At the same time, a few localities in the region were growing impressively. Bedford County grew, as did Montgomery and Franklin counties and the city of Radford. The presence of Virginia Tech, Radford University and Smith Mountain Lake are cited by a Virginia Tech study as the principal spurs to growth in those localities. Other localities in the region had more modest growth.
Overall, gains outpaced losses. The Roanoke Valley grew despite declines in the core city and Salem. The New River Valley grew despite losses in the two rural counties.
The upshot was that the overall region grew in population, though not as fast as the state as a whole. And certainly not as fast as the "Golden Crescent" that arcs across the eastern part of the state from Northern Virginia to Tidewater and practically vibrated with population growth during the 1980s.
According to deVoursney, half of the localities outside the Golden Crescent lost population during the decade.
And some localities are hurting much worse than Roanoke, he said. Like Richmond, which lost 7.4 percent of its people (compared with Roanoke's 3.7 percent).
Despite the decline of the 80s, Roanoke added population during the two decades between 1970 and 1990, whereas the hapless state capital was losing 46,500 people - a disheartening 18.7 percent of its population - during the same period.
"I look at Roanoke and I see a place that isn't growing quickly, but there is a good, diverse economy," deVoursney said. "It gives some downside protection."
Roanoke and Botetourt counties gained people between 1980 and 1990. That more than offset the losses in Roanoke and Salem, resulting in net growth for the Roanoke Valley. But because of the cities' losses, the valley's growth rate (6.4 percent) was less than half that of the state (15.7) for the decade.
The picture looks a little prettier when the numbers for Bedford and Franklin counties are painted in. Portions of both counties are de facto if not official parts of the Roanoke Valley.
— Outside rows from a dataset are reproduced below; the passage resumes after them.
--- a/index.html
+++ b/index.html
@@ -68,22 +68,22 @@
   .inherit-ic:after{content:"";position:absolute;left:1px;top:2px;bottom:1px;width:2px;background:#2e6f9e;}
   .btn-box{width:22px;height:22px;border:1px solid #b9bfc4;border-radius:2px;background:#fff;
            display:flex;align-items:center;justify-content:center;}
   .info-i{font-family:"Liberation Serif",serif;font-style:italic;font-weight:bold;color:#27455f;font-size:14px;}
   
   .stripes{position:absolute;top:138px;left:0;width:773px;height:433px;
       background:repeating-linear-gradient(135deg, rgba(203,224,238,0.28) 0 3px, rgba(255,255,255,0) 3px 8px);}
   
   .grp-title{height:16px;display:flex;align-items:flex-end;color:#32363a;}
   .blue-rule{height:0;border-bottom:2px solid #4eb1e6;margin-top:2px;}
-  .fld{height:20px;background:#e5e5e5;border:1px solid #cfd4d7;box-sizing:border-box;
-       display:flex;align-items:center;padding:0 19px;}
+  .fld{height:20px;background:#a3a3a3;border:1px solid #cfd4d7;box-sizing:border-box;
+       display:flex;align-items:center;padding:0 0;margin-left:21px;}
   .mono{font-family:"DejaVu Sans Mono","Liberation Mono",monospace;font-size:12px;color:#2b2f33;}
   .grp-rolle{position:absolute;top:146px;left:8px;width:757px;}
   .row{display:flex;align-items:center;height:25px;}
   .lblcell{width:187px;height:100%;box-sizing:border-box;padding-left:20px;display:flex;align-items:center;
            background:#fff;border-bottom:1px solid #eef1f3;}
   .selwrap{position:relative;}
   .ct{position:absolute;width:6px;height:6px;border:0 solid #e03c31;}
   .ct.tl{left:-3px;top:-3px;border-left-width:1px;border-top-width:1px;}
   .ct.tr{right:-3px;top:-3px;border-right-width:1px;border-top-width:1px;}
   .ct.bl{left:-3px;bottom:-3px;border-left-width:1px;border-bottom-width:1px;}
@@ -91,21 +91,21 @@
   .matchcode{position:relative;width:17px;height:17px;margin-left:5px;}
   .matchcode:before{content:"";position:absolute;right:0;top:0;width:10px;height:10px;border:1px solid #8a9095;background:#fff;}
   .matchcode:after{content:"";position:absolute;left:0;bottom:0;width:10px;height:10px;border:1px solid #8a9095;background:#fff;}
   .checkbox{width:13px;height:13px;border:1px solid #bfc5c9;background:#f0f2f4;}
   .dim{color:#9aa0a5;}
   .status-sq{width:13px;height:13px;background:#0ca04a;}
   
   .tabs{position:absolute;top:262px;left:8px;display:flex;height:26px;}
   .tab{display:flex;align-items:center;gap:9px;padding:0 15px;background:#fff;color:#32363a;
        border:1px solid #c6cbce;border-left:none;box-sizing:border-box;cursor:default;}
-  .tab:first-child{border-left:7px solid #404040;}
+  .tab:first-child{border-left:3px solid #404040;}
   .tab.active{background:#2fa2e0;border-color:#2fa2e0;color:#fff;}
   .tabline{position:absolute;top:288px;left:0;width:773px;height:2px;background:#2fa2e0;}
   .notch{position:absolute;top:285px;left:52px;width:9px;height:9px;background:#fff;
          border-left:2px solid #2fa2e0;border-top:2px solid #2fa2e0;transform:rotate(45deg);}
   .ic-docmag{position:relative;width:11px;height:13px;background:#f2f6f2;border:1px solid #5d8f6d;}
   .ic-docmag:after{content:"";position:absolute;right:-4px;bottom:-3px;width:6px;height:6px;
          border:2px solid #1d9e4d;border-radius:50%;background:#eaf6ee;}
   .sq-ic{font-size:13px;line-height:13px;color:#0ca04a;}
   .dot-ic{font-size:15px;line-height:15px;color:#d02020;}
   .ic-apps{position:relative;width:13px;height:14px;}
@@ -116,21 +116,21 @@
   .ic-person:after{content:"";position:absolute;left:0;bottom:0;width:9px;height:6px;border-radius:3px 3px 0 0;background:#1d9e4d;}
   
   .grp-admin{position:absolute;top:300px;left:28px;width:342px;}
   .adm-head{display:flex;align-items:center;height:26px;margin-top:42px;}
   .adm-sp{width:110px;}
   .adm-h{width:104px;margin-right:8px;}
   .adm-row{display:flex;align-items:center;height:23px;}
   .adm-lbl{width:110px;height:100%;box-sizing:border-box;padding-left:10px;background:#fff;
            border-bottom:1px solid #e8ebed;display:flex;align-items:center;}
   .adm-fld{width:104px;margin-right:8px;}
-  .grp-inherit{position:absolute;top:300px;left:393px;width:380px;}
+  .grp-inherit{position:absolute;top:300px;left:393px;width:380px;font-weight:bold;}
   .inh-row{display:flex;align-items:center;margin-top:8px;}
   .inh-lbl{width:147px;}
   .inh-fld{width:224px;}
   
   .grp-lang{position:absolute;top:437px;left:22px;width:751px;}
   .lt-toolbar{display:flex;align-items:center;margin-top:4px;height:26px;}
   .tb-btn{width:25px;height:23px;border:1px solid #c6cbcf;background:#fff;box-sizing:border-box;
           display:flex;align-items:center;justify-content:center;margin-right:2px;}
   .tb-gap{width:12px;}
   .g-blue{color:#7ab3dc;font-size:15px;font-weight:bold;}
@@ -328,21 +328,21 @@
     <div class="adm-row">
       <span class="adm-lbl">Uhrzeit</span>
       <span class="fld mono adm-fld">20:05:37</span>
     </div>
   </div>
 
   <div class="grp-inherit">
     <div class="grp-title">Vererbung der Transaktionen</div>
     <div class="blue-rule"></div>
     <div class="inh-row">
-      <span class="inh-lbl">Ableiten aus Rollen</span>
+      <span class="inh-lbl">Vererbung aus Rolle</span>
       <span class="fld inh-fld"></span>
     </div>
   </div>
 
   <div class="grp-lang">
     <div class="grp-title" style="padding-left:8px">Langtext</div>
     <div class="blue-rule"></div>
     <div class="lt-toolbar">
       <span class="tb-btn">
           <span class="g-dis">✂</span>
Bedford County grew at a robust 30.7 percent during the 1980s, and the rate for Franklin County was 10.7 percent.
Because the populations of both localities were relatively small, the percentages are somewhat misleading. Moreover, something like half of the two counties' new population can be found not around Roanoke but around Smith Mountain Lake or in the suburbs of Lynchburg.
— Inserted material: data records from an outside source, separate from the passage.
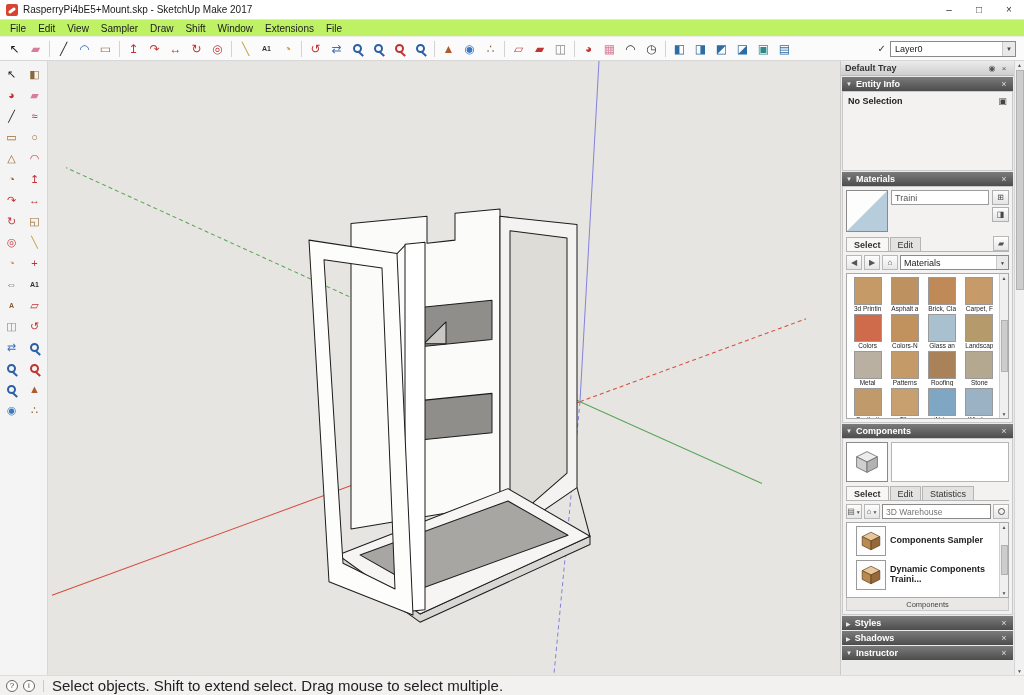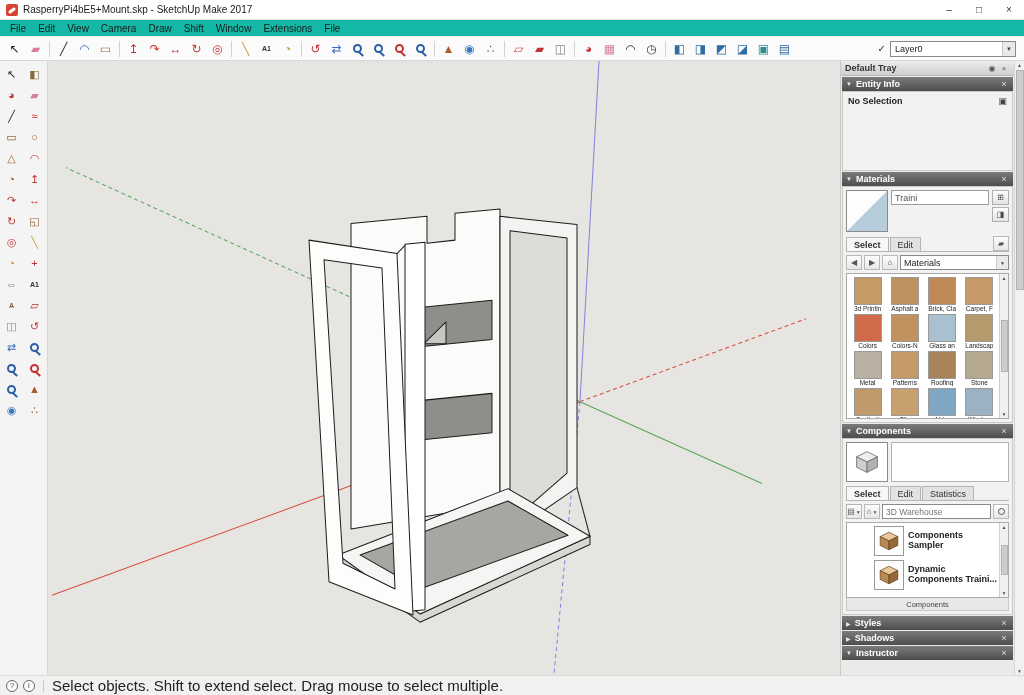--- a/index.html
+++ b/index.html
@@ -9,21 +9,21 @@
 
   
   .titlebar { height:20px; background:#fff; display:flex; align-items:center; border-bottom:1px solid #e4e4e4; }
   .logo { width:12px; height:12px; margin:0 5px 0 6px; background:#d6452f; border-radius:2px; position:relative; flex:none; }
   .logo::after { content:""; position:absolute; left:2px; top:5px; width:8px; height:3px; background:#fff; transform:rotate(-35deg); border-radius:2px; }
   .title { font-size:10px; color:#1a1a1a; }
   .winbtns { margin-left:auto; display:flex; height:100%; }
   .wb { width:30px; height:100%; display:flex; align-items:center; justify-content:center; font-size:10px; color:#333; cursor:default; }
 
   
-  .menubar { height:17px; background:#14b8a6; display:flex; align-items:center; padding-left:4px; border-bottom:1px solid #ededed; }
+  .menubar { height:17px; background:#bef264; display:flex; align-items:center; padding-left:4px; border-bottom:1px solid #ededed; }
   .menu-item { padding:2px 6px; font-size:10px; color:#1a1a1a; }
 
   
   .toolbar { height:24px; background:#fbfbfb; border-bottom:1px solid #d7d7d7; display:flex; align-items:center; padding:0 4px; }
   .tb-group { display:flex; align-items:center; flex:1; min-width:0; overflow:hidden; }
   .tb-btn { width:21px; height:21px; border:none; background:transparent; display:flex; align-items:center; justify-content:center; padding:0; flex:none; }
   .tb-btn .gl { font-style:normal; font-size:12px; line-height:1; }
   .tb-btn.txt .gl { font-size:7px; font-weight:bold; }
   .tb-btn.sep { width:1px; height:16px; background:#d2d2d2; margin:0 3px; pointer-events:none; }
   .tb-btn.lens .gl, .pal-btn.lens .gl { width:9px; height:9px; border:2px solid #2b5fa5; border-radius:50%; position:relative; font-size:0; }
@@ -91,21 +91,21 @@
   .sw-label { font-size:6.5px; color:#222; max-width:36px; overflow:hidden; white-space:nowrap; }
   .vscroll { position:absolute; top:0; right:0; bottom:0; width:9px; background:#f0f0f0; border-left:1px solid #d0d0d0; display:flex; flex-direction:column; align-items:center; justify-content:space-between; font-size:5px; color:#555; padding:1px 0; }
   .vthumb { width:7px; flex:none; background:#cdcdcd; border:1px solid #b2b2b2; }
 
   .comp-body { background:#f3f2f1; border:1px solid #c9c9c9; margin:0 1px; flex:none; padding:3px; }
   .comp-top { display:flex; gap:3px; }
   .comp-preview { width:42px; height:40px; border:1px solid #8a8a8a; background:#fff; display:flex; align-items:center; justify-content:center; flex:none; }
   .comp-desc { flex:1; background:#fff; border:1px solid #b5b5b5; }
   .search { flex:1; height:15px; border:1px solid #8a8a8a; font-size:8.5px; padding:0 3px; min-width:0; }
   .comp-list-wrap { position:relative; background:#fff; border:1px solid #aaa; height:76px; overflow:hidden; }
-  .comp-list { padding:3px 10px 0 3px;margin-left:24px; }
+  .comp-list { padding:3px 10px 0 9px; }
   .comp-item { display:flex; align-items:center; gap:4px; margin-bottom:4px; }
   .comp-thumb { width:30px; height:30px; border:1px solid #9a9a9a; background:#fdfdfd; display:flex; align-items:center; justify-content:center; flex:none; }
   .comp-label { font-size:9px; font-weight:bold; line-height:1.1; }
   .comp-footer { height:13px; display:flex; align-items:center; justify-content:center; font-size:7.5px; color:#444; background:#e9e8e7; border:1px solid #c9c9c9; border-top:none; margin:0 0; }
 
   .tray-scroll { width:10px; background:#f1f1f1; border-left:1px solid #d5d5d5; display:flex; flex-direction:column; align-items:center; font-size:5px; color:#555; padding:1px 0; }
   .tray-thumb { width:8px; height:220px; background:#cdcdcd; border:1px solid #b2b2b2; margin-top:2px; }
   .tray-scroll .sb-down { margin-top:auto; }
 
   
@@ -130,21 +130,21 @@
       <span class="wb">□</span>
       <span class="wb">×</span>
     </div>
   </div>
 
   <div class="menubar">
 
   <span class="menu-item">File</span>
       <span class="menu-item">Edit</span>
       <span class="menu-item">View</span>
-      <span class="menu-item">Camera</span>
+      <span class="menu-item">Sampler</span>
       <span class="menu-item">Draw</span>
       <span class="menu-item">Shift</span>
       <span class="menu-item">Window</span>
       <span class="menu-item">Extensions</span>
       <span class="menu-item">File</span>
     </div>
 
   <div class="toolbar">
     <div class="tb-group">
Indeed, given the well-documented tendency to abandon the core city and head for the suburbs when possible, the likelihood is that Bedford and Franklin counties made their gains partly at the expense of Roanoke and Lynchburg.
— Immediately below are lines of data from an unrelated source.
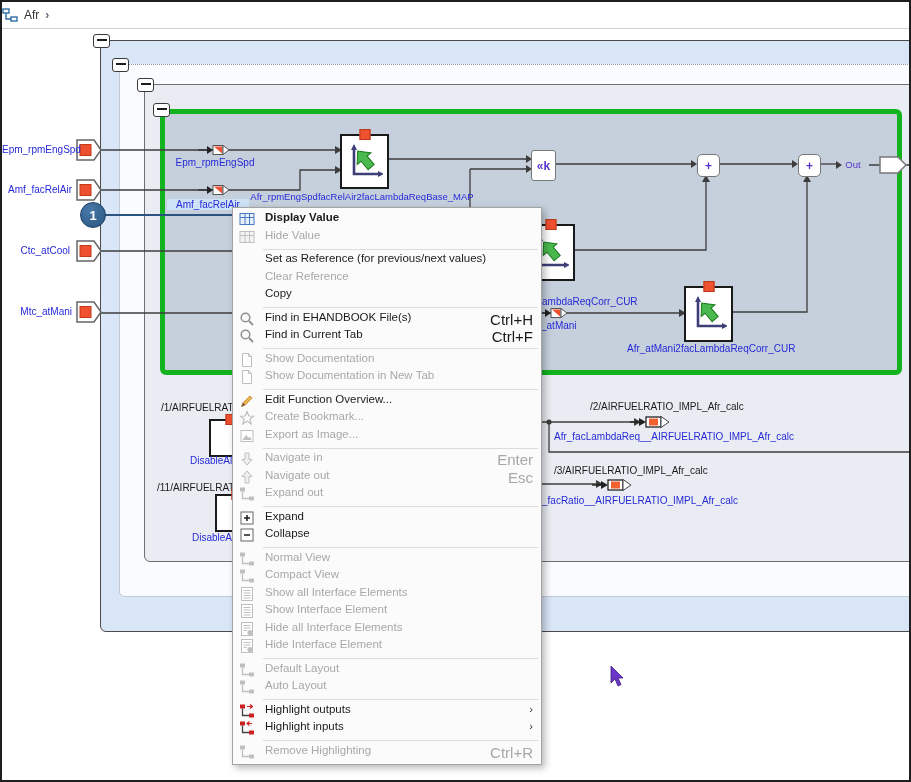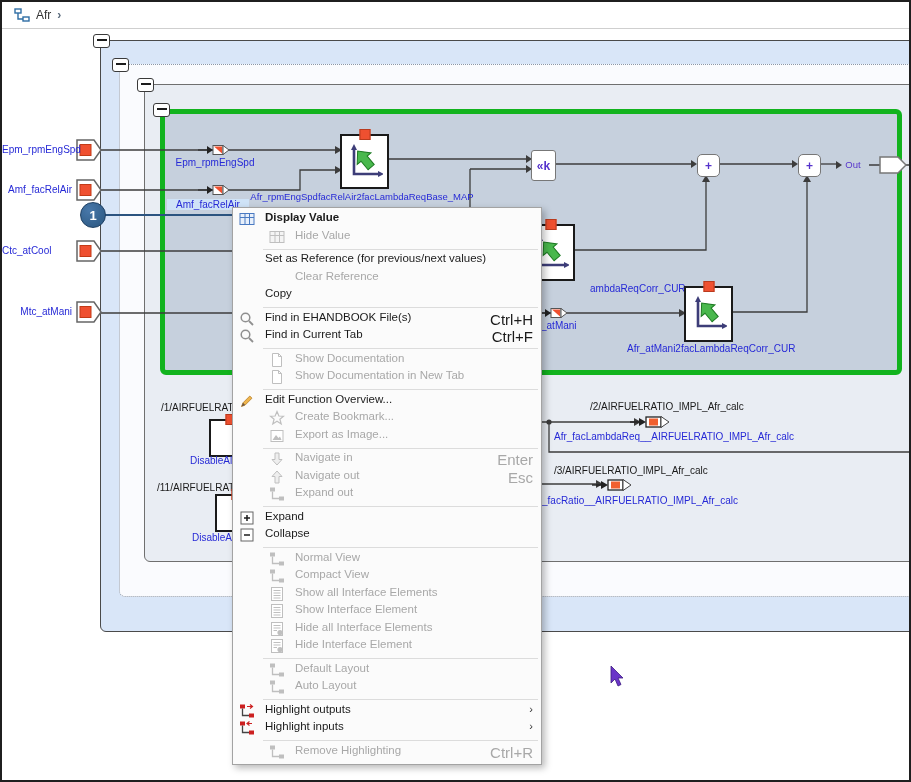--- a/index.html
+++ b/index.html
@@ -1,20 +1,20 @@
 <!DOCTYPE html>
 <html><head>
 <meta charset="utf-8">
 <style>
   html,body{margin:0;padding:0;background:#e8e8e8;}
   .screen{position:relative;width:911px;height:782px;box-sizing:border-box;border:2px solid #1f1f1f;
           background:#fff;overflow:hidden;font-family:"Liberation Sans",sans-serif;}
   
   .topbar{position:absolute;left:0;top:0;right:0;height:26px;background:#fff;border-bottom:1px solid #cfcfcf;
-          display:flex;align-items:center;gap:6px;padding-left:12px;z-index:10;}
+          display:flex;align-items:center;gap:6px;z-index:10;}
   .topbar .crumb{font-size:12px;color:#333;}
   .topbar .chev{font-size:12px;color:#5a6b7d;font-weight:bold;}
   
   .cont{position:absolute;box-sizing:border-box;border-radius:6px;}
   .c-outer{left:98px;top:38px;width:830px;height:592px;background:#d9e6f8;border:1.5px solid #4a4a4a;z-index:1;}
   .c-dotted{left:117px;top:62px;width:812px;height:533px;background:#fafbfe;border:1.2px dotted #8d97a6;z-index:1;}
   .c-third{left:142px;top:82px;width:788px;height:478px;background:#e9edf3;border:1.5px solid #6f6f6f;z-index:1;}
   .c-green{left:158px;top:107px;width:742px;height:266px;background:#c6d0dd;border:5px solid #12b31e;z-index:1;}
   .colbtn{position:absolute;width:15px;height:12px;background:#fff;border:1.5px solid #3a3a3a;border-radius:3px;z-index:3;}
   .colbtn::after{content:"";position:absolute;left:2.5px;right:2.5px;top:4px;height:1.6px;background:#1c1c1c;}
@@ -40,21 +40,21 @@
            background:radial-gradient(circle at 35% 30%, #4878aa, #2a567f);border:1.5px solid #1d3f63;box-sizing:border-box;
            color:#fff;font-size:13px;font-weight:bold;display:flex;align-items:center;justify-content:center;}
   .callout-line{position:absolute;left:103px;top:212px;width:128px;height:2px;background:#2c5480;z-index:4;}
   
   .menu{position:absolute;left:230px;top:205px;width:310px;background:#fbfbfb;border:1px solid #a3a3a3;
         box-shadow:3px 3px 7px rgba(0,0,0,.28);padding:3px 0;z-index:50;box-sizing:border-box;}
   .mi{display:flex;align-items:flex-start;height:17.5px;padding:0 8px 0 4px;font-size:11.5px;color:#1b1b1b;}
   .mi .ic{width:20px;height:16px;flex:0 0 20px;margin-right:8px;display:flex;align-items:center;justify-content:center;}
   .mi .lab{flex:1;white-space:nowrap;overflow:hidden;}
   .mi.bold .lab{font-weight:bold;}
-  .mi.disabled{color:#a8a8a8;margin-left:30px;}
+  .mi.disabled{color:#a8a8a8;}
   .mi .sc{margin-left:12px;font-size:15px;}
   .mi .sub{width:10px;text-align:right;color:#333;font-size:11px;}
   .msep{height:1px;background:#dcdcdc;margin:2.5px 3px 2.5px 30px;}
   
   .cursor{position:absolute;left:608px;top:664px;z-index:60;}
 </style>
 </head>
 <body>
 
 <div class="screen">
@@ -127,21 +127,21 @@
         <rect x="4" y="5.5" width="11" height="11" fill="#ef5030" stroke="#c23a17"></rect>
       </svg>
   </div>
   <div class="lbl" style="left:0px;top:182px;width:70px;text-align:right;">Amf_facRelAir</div>
   <div class="portwrap" style="left:74px;top:238px;">
     <svg width="26" height="22">
         <polygon points="1,1 18,1 25,11 18,21 1,21" fill="#fff" stroke="#666" stroke-width="1.5"></polygon>
         <rect x="4" y="5.5" width="11" height="11" fill="#ef5030" stroke="#c23a17"></rect>
       </svg>
   </div>
-  <div class="lbl" style="left:0px;top:243px;width:68px;">Ctc_atCool</div>
+  <div class="lbl" style="left:0px;top:243px;width:68px;text-align:right;">Ctc_atCool</div>
   <div class="portwrap" style="left:74px;top:299px;">
     <svg width="26" height="22">
         <polygon points="1,1 18,1 25,11 18,21 1,21" fill="#fff" stroke="#666" stroke-width="1.5"></polygon>
         <rect x="4" y="5.5" width="11" height="11" fill="#ef5030" stroke="#c23a17"></rect>
       </svg>
   </div>
   <div class="lbl" style="left:0px;top:304px;width:70px;text-align:right;">Mtc_atMani</div>
 
   <div class="glyph" style="left:196px;top:141px;">
     <svg width="36" height="14">
@@ -191,21 +191,21 @@
     <div class="tsq"></div>
     <svg width="36" height="38" viewBox="0 0 36 38">
       <g transform="rotate(-40 19 18)">
           <polygon points="15,26 15,15 10,15 19,5 28,15 23,15 23,26" fill="#49b84d" stroke="#1d7a22"></polygon>
         </g>
       <path d="M7 5 V31 H33" fill="none" stroke="#3d3d78" stroke-width="2.6"></path>
       <polygon points="4,7 7,1 10,7" fill="#3d3d78"></polygon>
         <polygon points="31,28 37,31 31,34" fill="#3d3d78"></polygon>
     </svg>
   </div>
-  <div class="lbl" style="left:540px;top:281px;margin-left:48px;">ambdaReqCorr_CUR</div>
+  <div class="lbl" style="left:540px;top:294px;">ambdaReqCorr_CUR</div>
 
   <div class="fblock" style="left:682px;top:284px;width:45px;height:52px;">
     <div class="tsq"></div>
     <svg width="36" height="38" viewBox="0 0 36 38">
       <g transform="rotate(-40 19 18)">
           <polygon points="15,26 15,15 10,15 19,5 28,15 23,15 23,26" fill="#49b84d" stroke="#1d7a22"></polygon>
         </g>
       <path d="M7 5 V31 H33" fill="none" stroke="#3d3d78" stroke-width="2.6"></path>
       <polygon points="4,7 7,1 10,7" fill="#3d3d78"></polygon>
         <polygon points="31,28 37,31 31,34" fill="#3d3d78"></polygon>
The New River Valley, like the Roanoke Valley, grew during the 1980s despite losses in rural Giles and Pulaski counties. Driving the increases were population rises of 20.5 percent in Radford and 16.4 percent in Montgomery County.
The Roanoke-New River region's population will continue to grow, but also to trend downward as a percentage of the state population. And the four localities that lost population during the 1980s will continue on the same path through the 1990s and into the next century, according to VEC projections.
Larry Robinson of the VEC said its projections are based on past population patterns, with adjustments based on regional input regarding factory openings or other developments that could affect population.
The population of Bedford city will remain essentially flat during the next 25 years, according to the projections. Bedford has the highest median age in the region (39.9) and a greater percentage of over-65 people (24.8) than any other locality. It was the only locality in the region to have more deaths than births in both the 1970s and the 1980s.
"It's the Elks Home," said Dennis Gragg, executive director of the Central Virginia Planning district Commission.
Gragg was referring to the Elks National Home, which is in Bedford. It has 180 residents with an average age of 83, according to executive director Bill Pickett.
In a city as small as Bedford (1990 pop.: 6,073), Gragg said, "That's enough to skew the numbers dramatically."